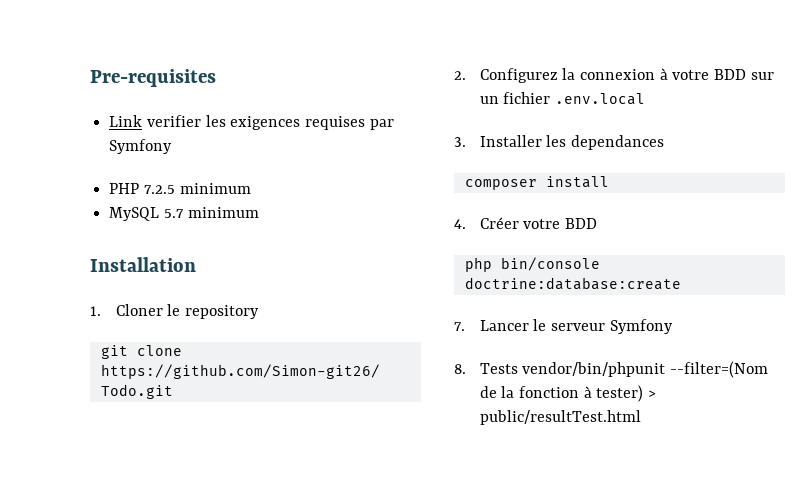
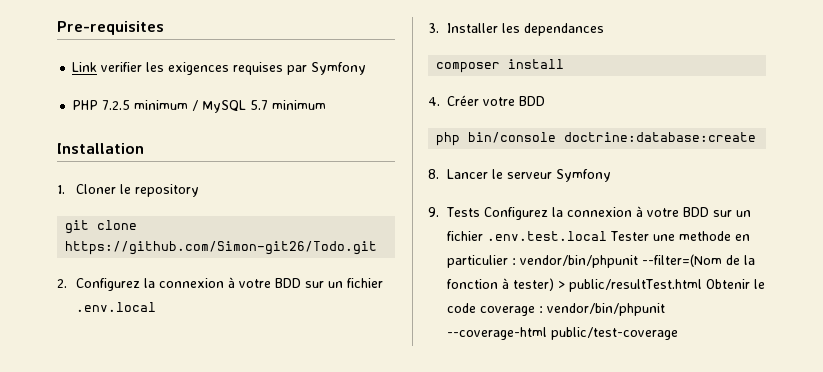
- PHP 7.2.5 minimum
- MySQL 5.7 minimum
+ PHP 7.2.5 minimum / MySQL 5.7 minimum
- 7. Lancer le serveur Symfony
+ 8. Lancer le serveur Symfony
- 8. Tests vendor/bin/phpunit --filter=(Nom de la fonction à tester) > public/resultTest.html
+ 9. Tests Configurez la connexion à votre BDD sur un fichier .env.test.local Tester une methode en particulier : vendor/bin/phpunit --filter=(Nom de la fonction à tester) > public/resultTest.html Obtenir le code coverage : vendor/bin/phpunit --coverage-html public/test-coverage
..........
Take every entry and repeat it verbatim, minus the pictures.

(Solution for this exercise):
- PHP 7.2.5 minimum
- MySQL 5.7 minimum
+ PHP 7.2.5 minimum / MySQL 5.7 minimum
- 7. Lancer le serveur Symfony
+ 8. Lancer le serveur Symfony
- 8. Tests vendor/bin/phpunit --filter=(Nom de la fonction à tester) > public/resultTest.html
+ 9. Tests Configurez la connexion à votre BDD sur un fichier .env.test.local Tester une methode en particulier : vendor/bin/phpunit --filter=(Nom de la fonction à tester) > public/resultTest.html Obtenir le code coverage : vendor/bin/phpunit --coverage-html public/test-coverage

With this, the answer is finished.